■ Directions
Lines where the string "Krisdee" appears are to be copied from the entries below.

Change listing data
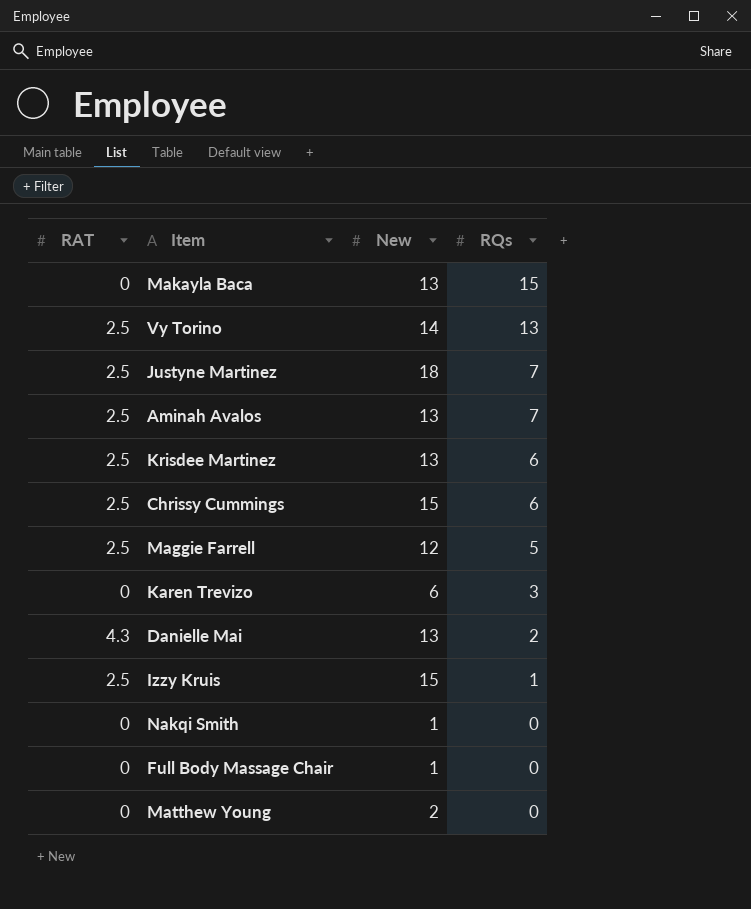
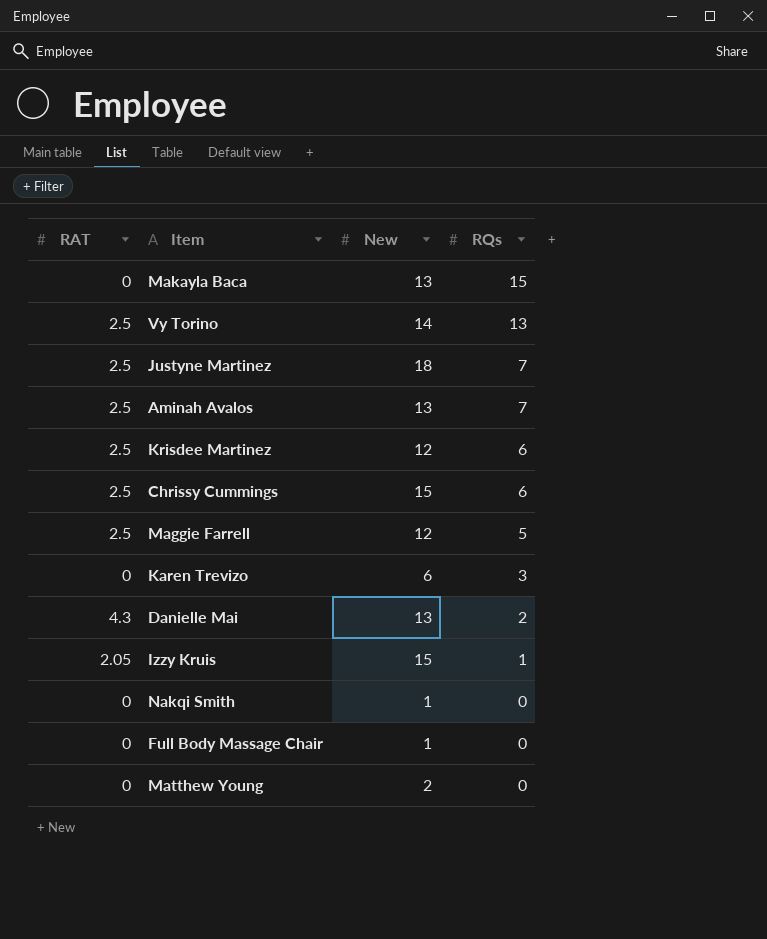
Krisdee Martinez | New: 13 -> 12
Izzy Kruis | RAT: 2.5 -> 2.05

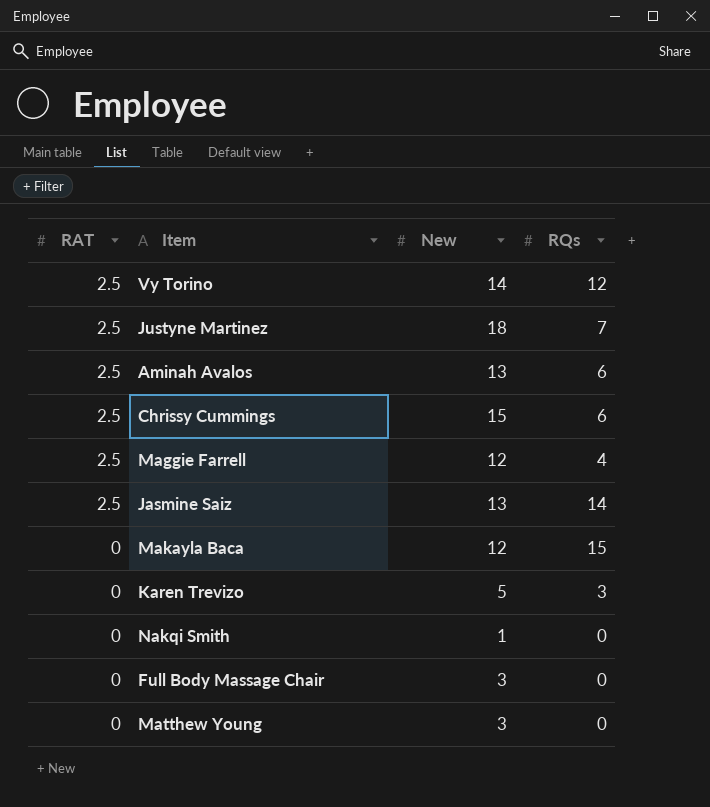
row order: RQs descending -> RAT descending
row Krisdee Martinez: 2.5 | 12 | 6 -> none
row Danielle Mai: 4.3 | 13 | 2 -> none
row Izzy Kruis: 2.05 | 15 | 1 -> none
Vy Torino | RQs: 13 -> 12
Aminah Avalos | RQs: 7 -> 6
Maggie Farrell | RQs: 5 -> 4
row Jasmine Saiz: none -> 2.5 | 13 | 14
Makayla Baca | New: 13 -> 12
Karen Trevizo | New: 6 -> 5
Full Body Massage Chair | New: 1 -> 3
Matthew Young | New: 2 -> 3

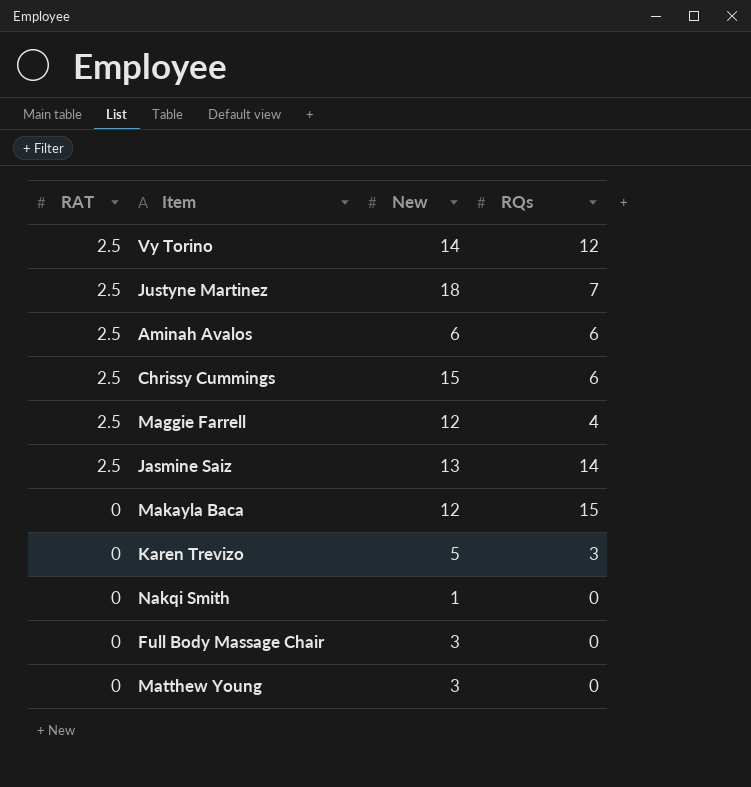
Aminah Avalos | New: 13 -> 6

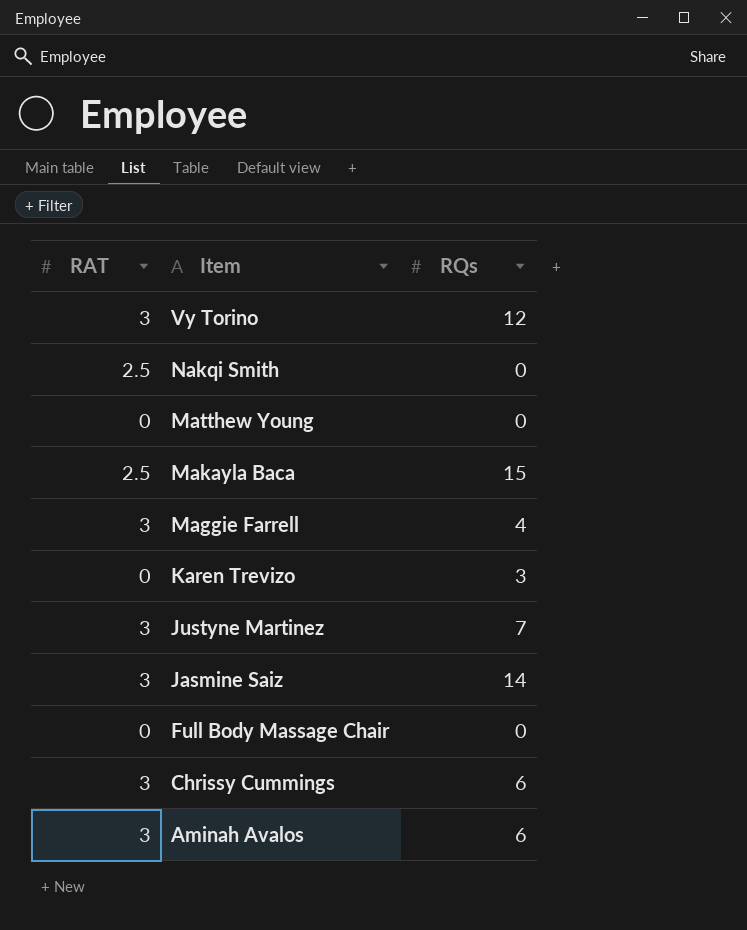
row order: RAT descending -> Item descending
column New | position: 3 -> none
Vy Torino | RAT: 2.5 -> 3
Nakqi Smith | RAT: 0 -> 2.5
Makayla Baca | RAT: 0 -> 2.5
Maggie Farrell | RAT: 2.5 -> 3
Justyne Martinez | RAT: 2.5 -> 3
Jasmine Saiz | RAT: 2.5 -> 3
Chrissy Cummings | RAT: 2.5 -> 3
Aminah Avalos | RAT: 2.5 -> 3

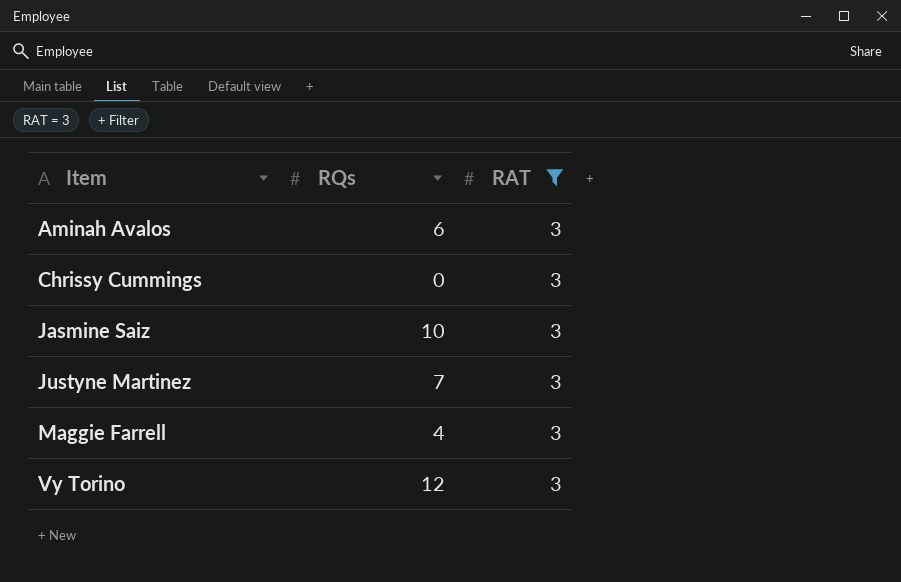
filter: none -> RAT = 3
row order: Item descending -> Item ascending
column RAT | position: 1 -> 3
Chrissy Cummings | RQs: 6 -> 0
Jasmine Saiz | RQs: 14 -> 10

■ Exercise result
Krisdee Martinez | New: 13 -> 12
row Krisdee Martinez: 2.5 | 12 | 6 -> none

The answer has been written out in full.